From the records below, determine the number of lines containing "attraversa". Output that number alone.
(RECORDED DATA begins)
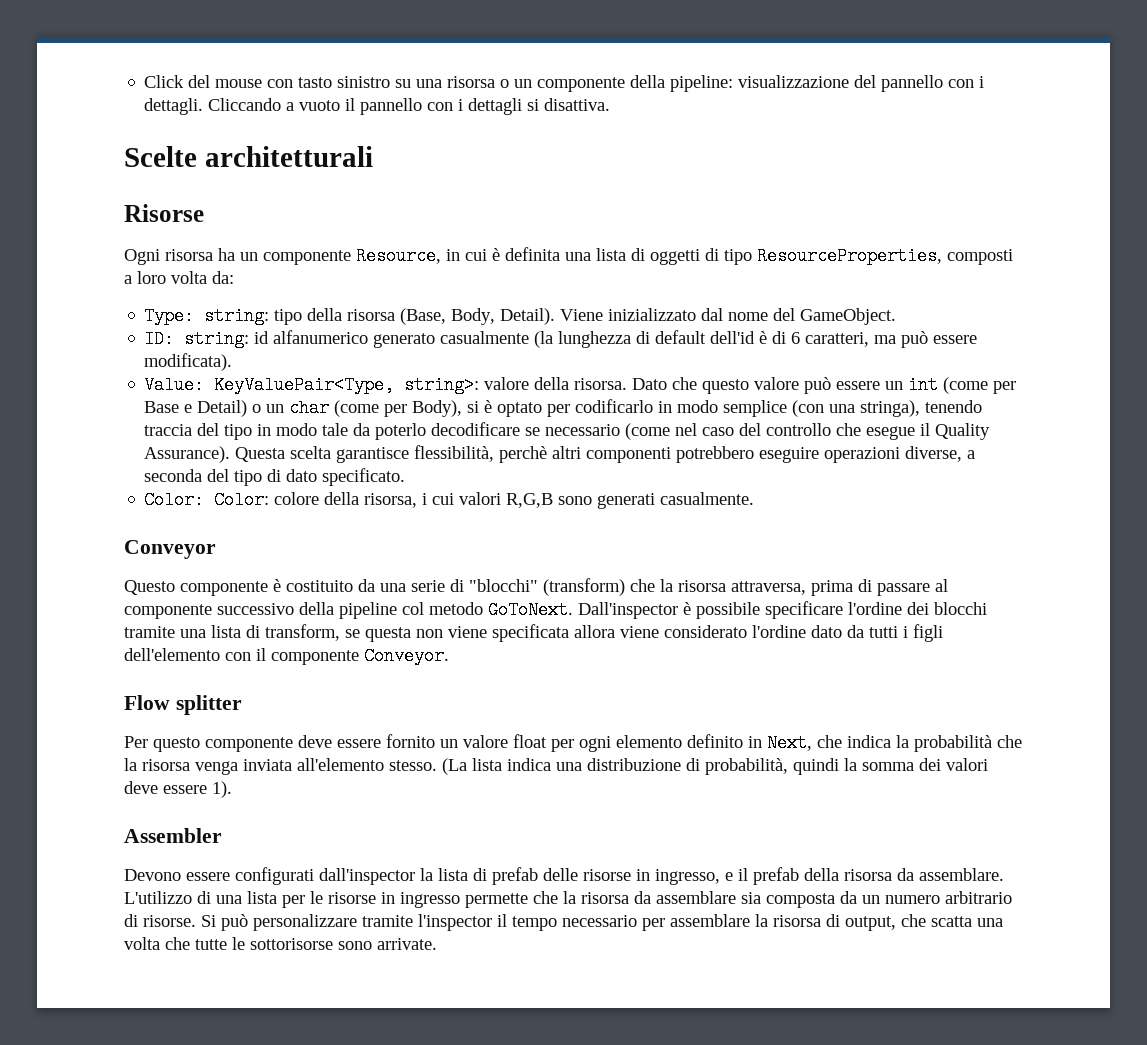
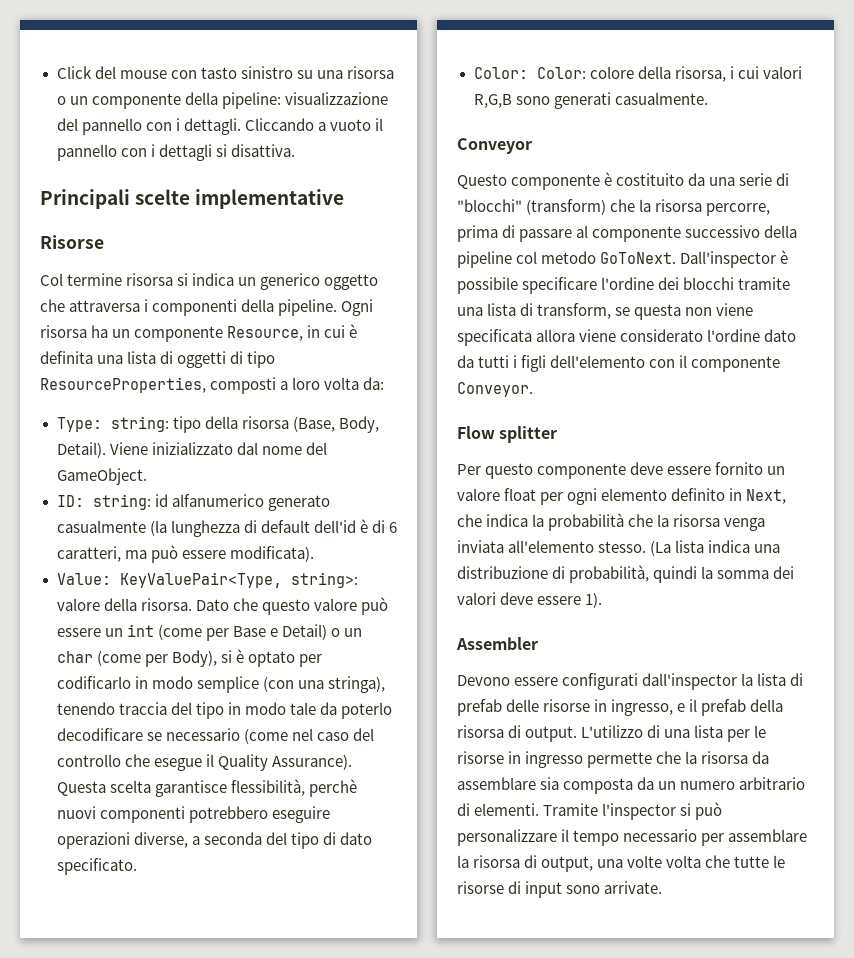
[124,146,373,167] [124,204,204,222] Scelte architetturali // Risorse // -> [40,189,345,209] [40,235,104,249] [40,273,379,290] [40,299,338,316] Principali scelte implementative // Risorse // Col termine risorsa si indica un generico oggetto che attraversa i componenti della pipeline.
[552,446,582,459] altri -> [56,806,96,819] nuovi
[731,581,806,595] attraversa, -> [706,203,771,216] percorre,
[897,868,1004,881] da assemblare. -> [508,725,578,742] di output.
[143,914,492,931] risorse. Si può personalizzare tramite l'inspector -> [474,802,723,820] [457,829,557,846] elementi. Tramite l'inspector si può personalizzare
[901,914,1003,927] che scatta una -> [597,855,663,868] una volte
[250,938,333,950] sottorisorse -> [457,881,563,898] risorse di input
(RECORDED DATA ends)
* [OUTPUT OF THE EXERCISE]: 2